Heatmap 2: Investors show confidence in euro area bond markets despite pandemic
More recently, the departure of the UK from the European single market on 31 December 2020 did not affect market sentiment either (Heatmap 3). This further demonstrates that the markets are more positive about the euro area today than they were in 2016. Indeed, the strong flight-to-safety signals surrounding the Brexit referendum in 2016 have not been seen since, not even in the most difficult phases of the ongoing Covid-19 pandemic.

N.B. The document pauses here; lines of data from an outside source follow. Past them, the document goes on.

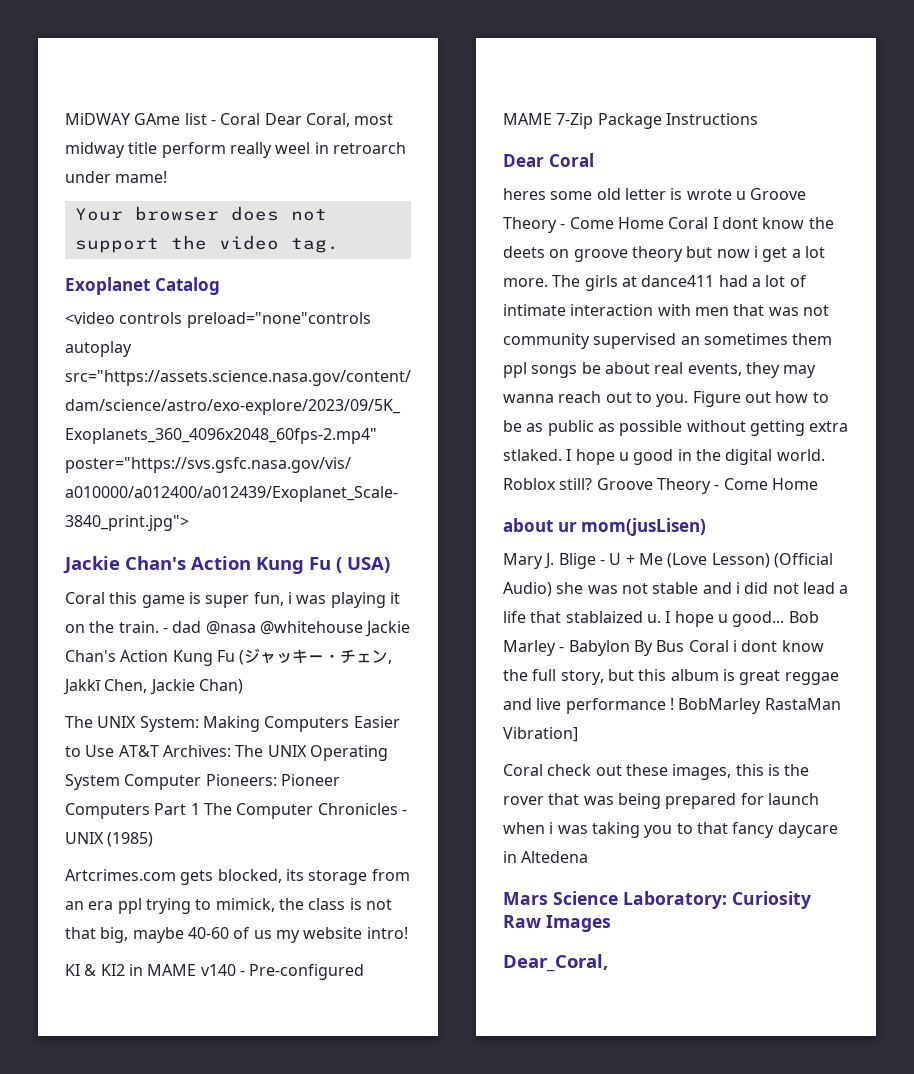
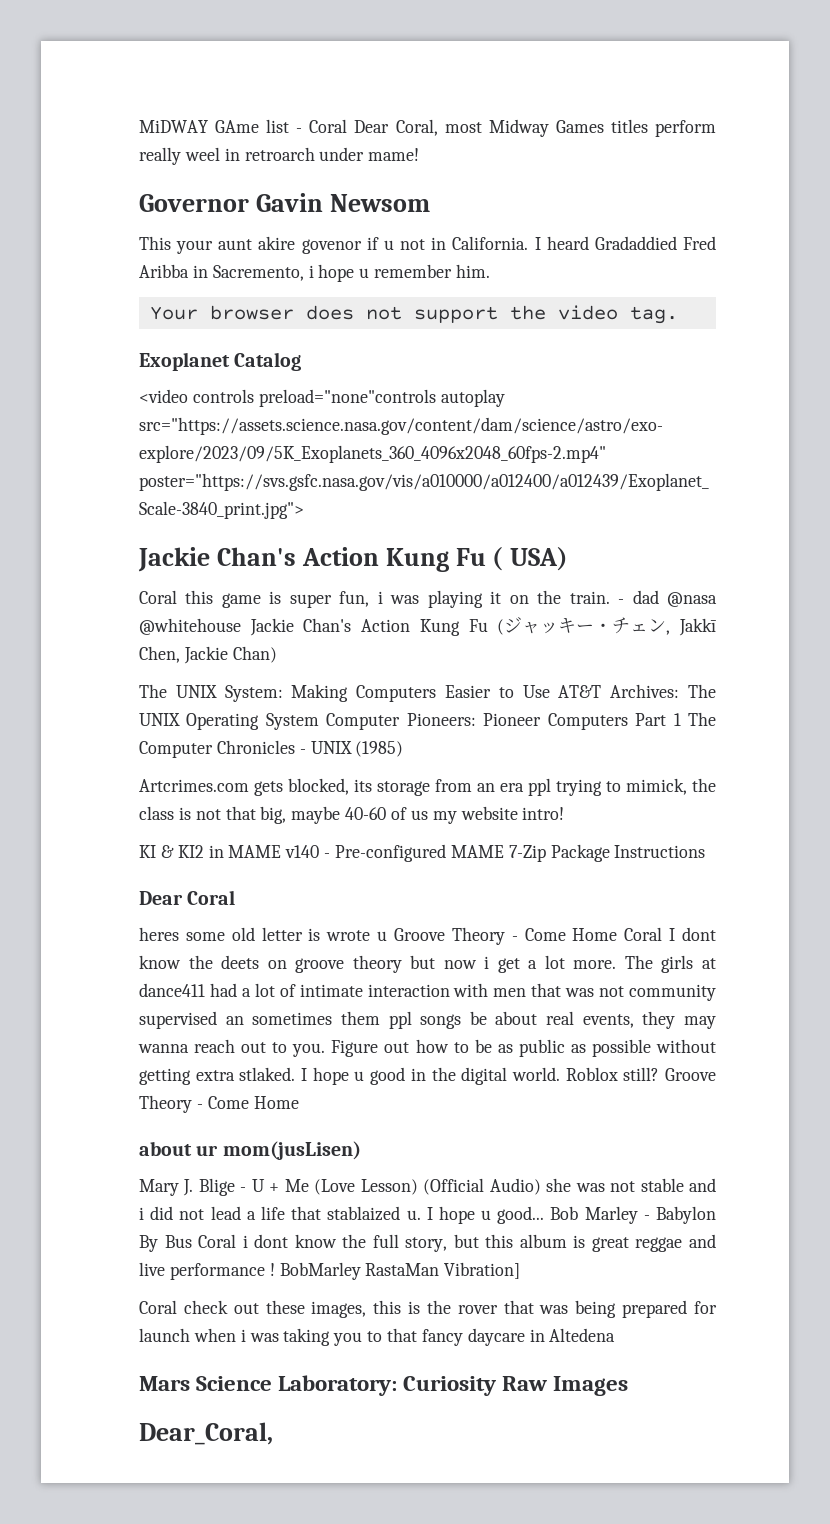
- MiDWAY GAme list - Coral Dear Coral, most midway title perform really weel in retroarch under mame!
+ MiDWAY GAme list - Coral Dear Coral, most Midway Games titles perform really weel in retroarch under mame!
+ Governor Gavin Newsom
+ This your aunt akire govenor if u not in California. I heard Gradaddied Fred Aribba in Sacremento, i hope u remember him.

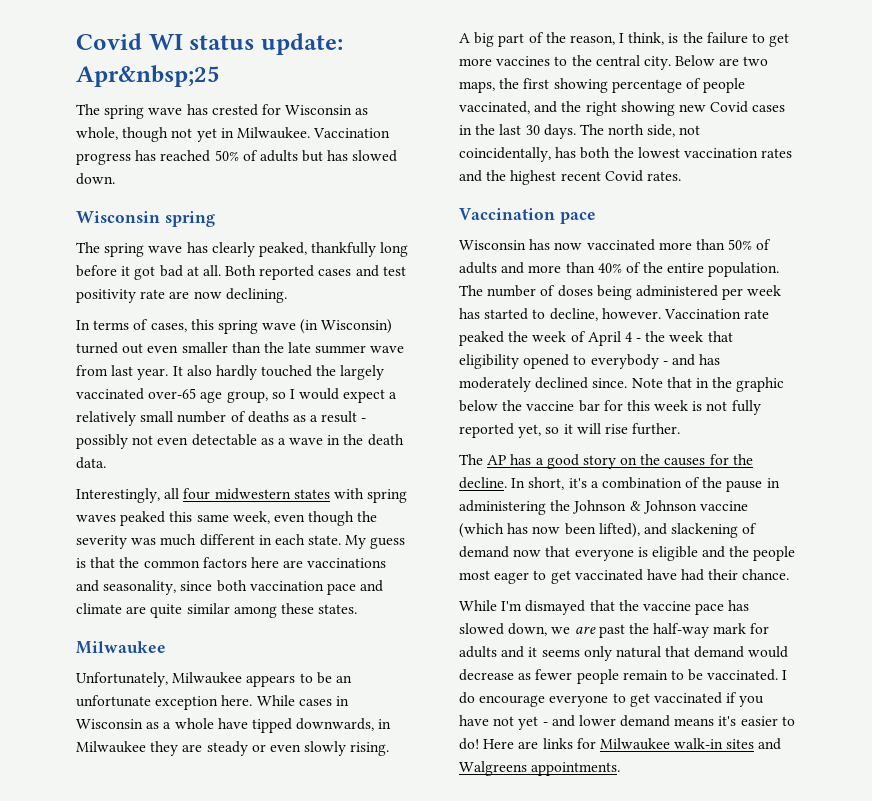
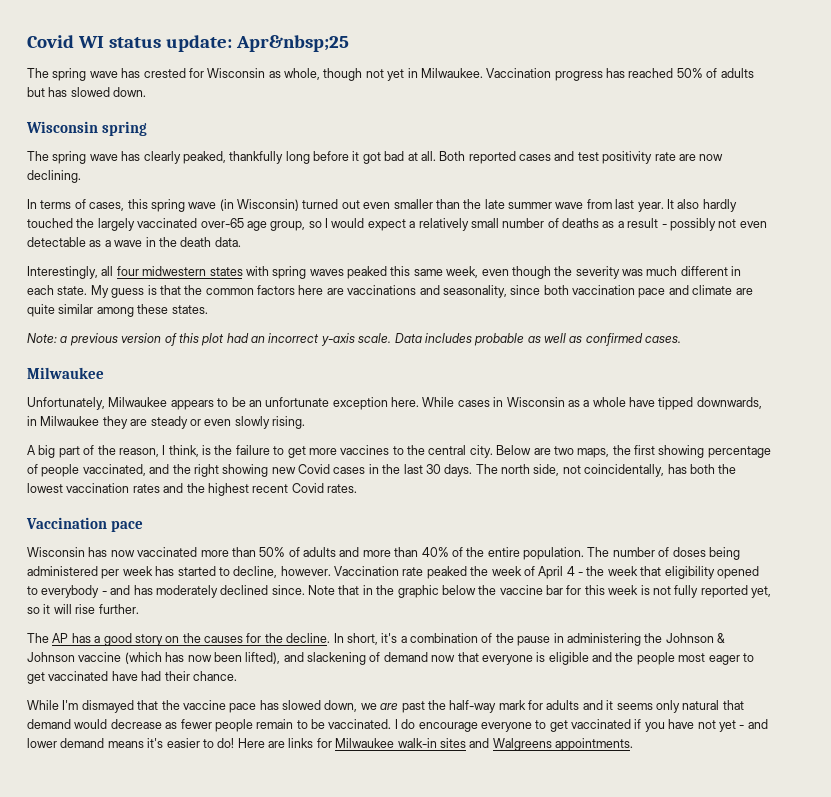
+ Note: a previous version of this plot had an incorrect y-axis scale. Data includes probable as well as confirmed cases.

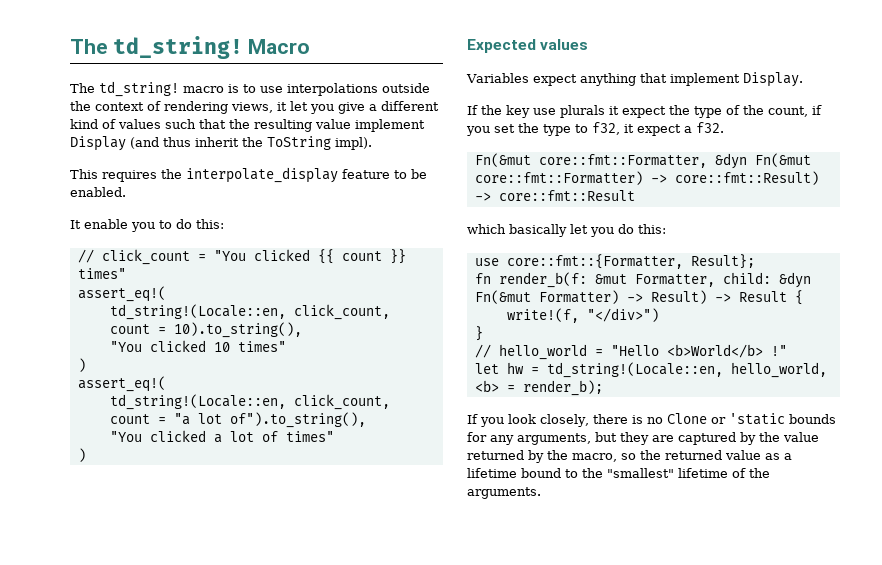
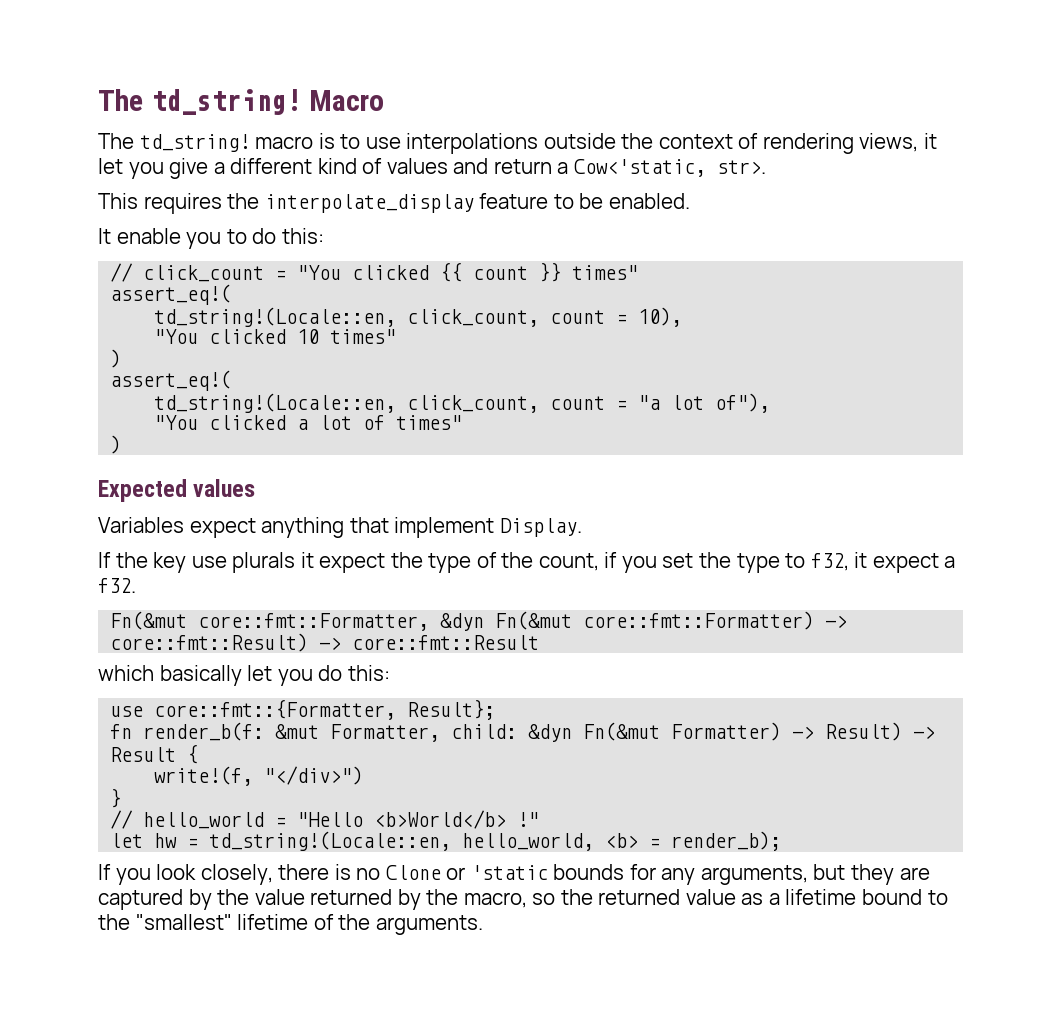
- The td_string! macro is to use interpolations outside the context of rendering views, it let you give a different kind of values such that the resulting value implement Display (and thus inherit the ToString impl).
+ The td_string! macro is to use interpolations outside the context of rendering views, it let you give a different kind of values and return a Cow<'static, str>.
- td_string!(Locale::en, click_count, count = 10).to_string(),
+ td_string!(Locale::en, click_count, count = 10),
- td_string!(Locale::en, click_count, count = "a lot of").to_string(),
+ td_string!(Locale::en, click_count, count = "a lot of"),

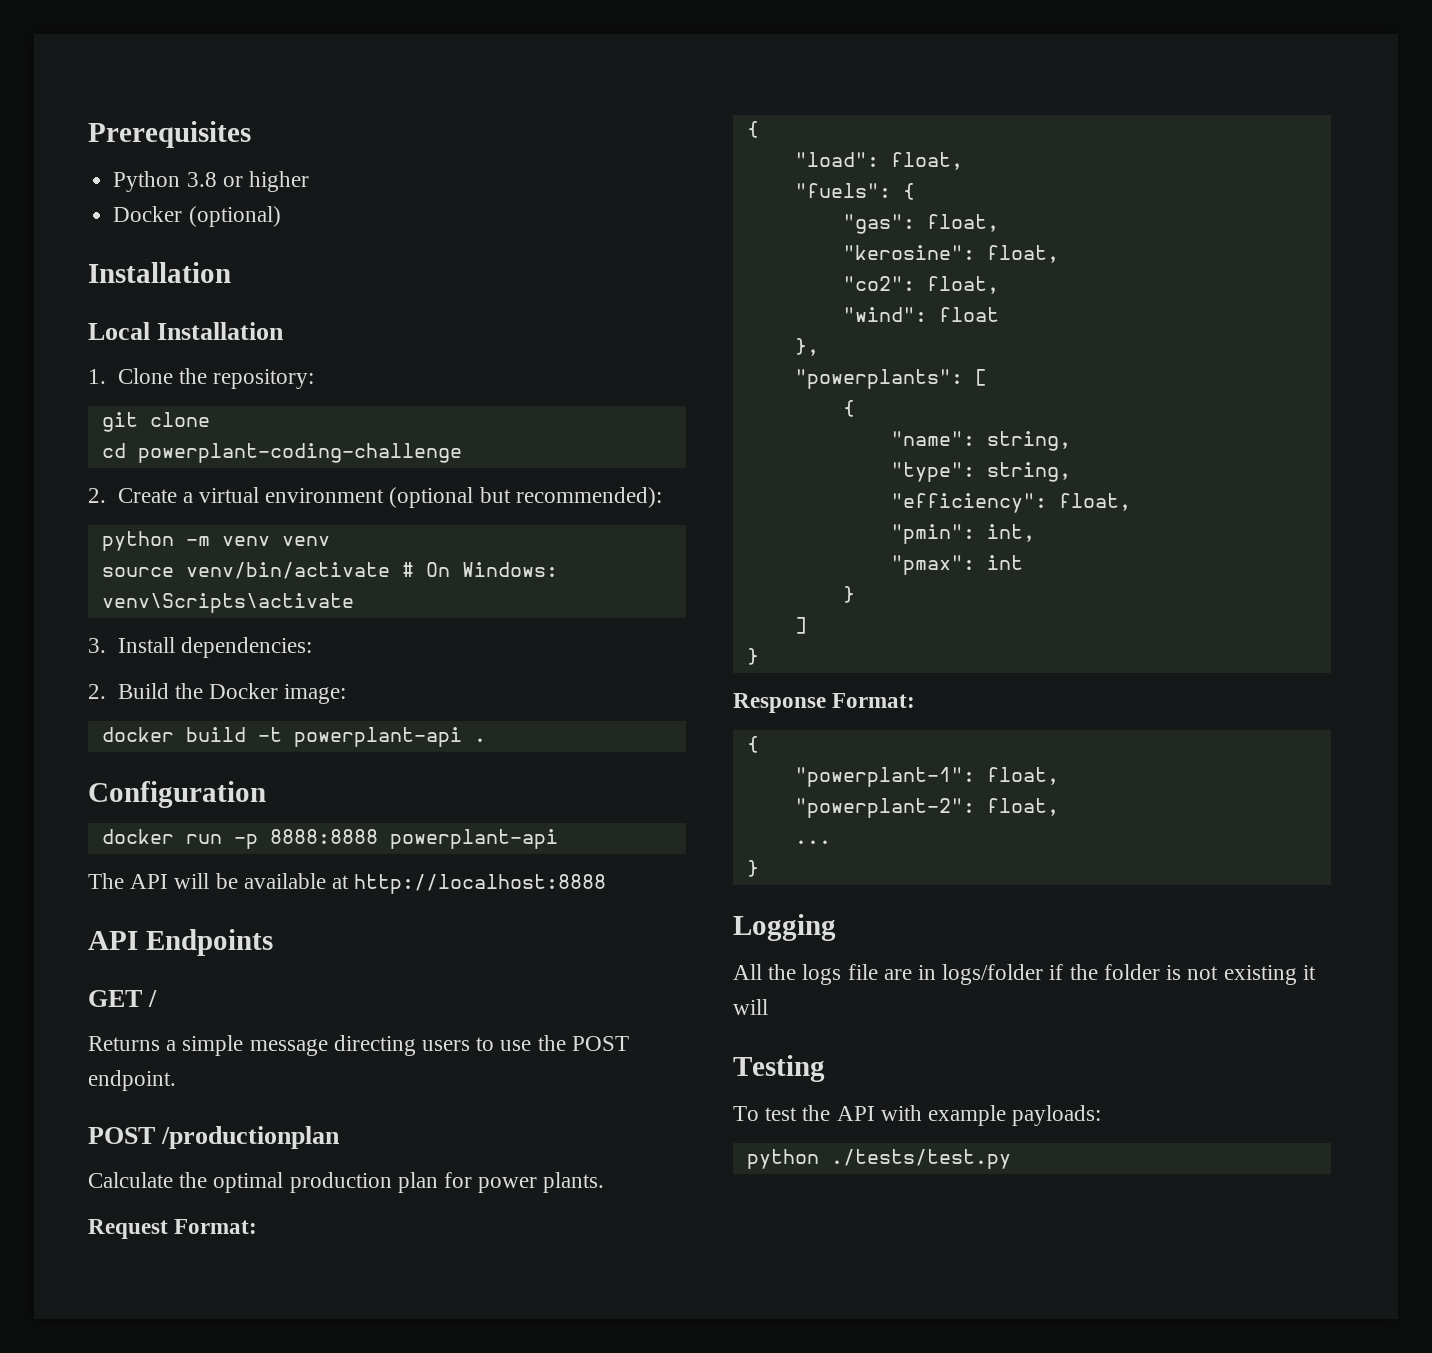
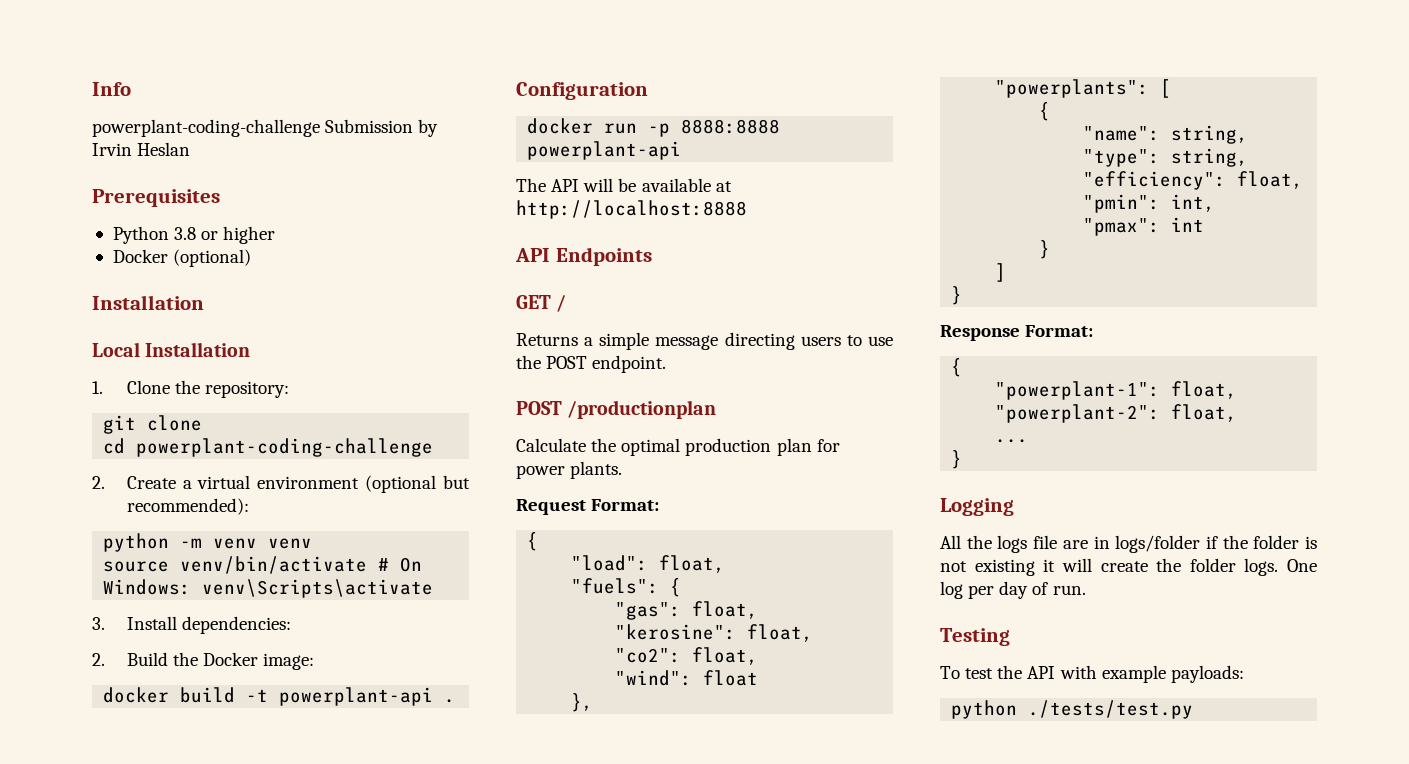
+ Info
+ powerplant-coding-challenge Submission by Irvin Heslan
- All the logs file are in logs/folder if the folder is not existing it will
+ All the logs file are in logs/folder if the folder is not existing it will create the folder logs. One log per day of run.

Heatmap 3: UK leaving single market does not affect market sentiment
This correlation approach is a good way of measuring shifts in market sentiment due to specific events. This is because bond price changes are mainly triggered by automated quotes which bond market makers use to ensure they do not lose out to external traders with access to all public market information. Market maker quotes, therefore, need to include current market information, even information inferred from other markets. These ‘cross-sectional’ quotation models therefore highlight correlation patterns as shown in the heatmaps.
The main advantage of this approach is that it can detect changes in market sentiment before larger, more obvious market movements such as spread widenings, making these heatmaps useful early-warning indicators of market sentiment changes. While we have chosen the 2016 Brexit referendum as an example here, the model can of course be applied to many types of market-moving events.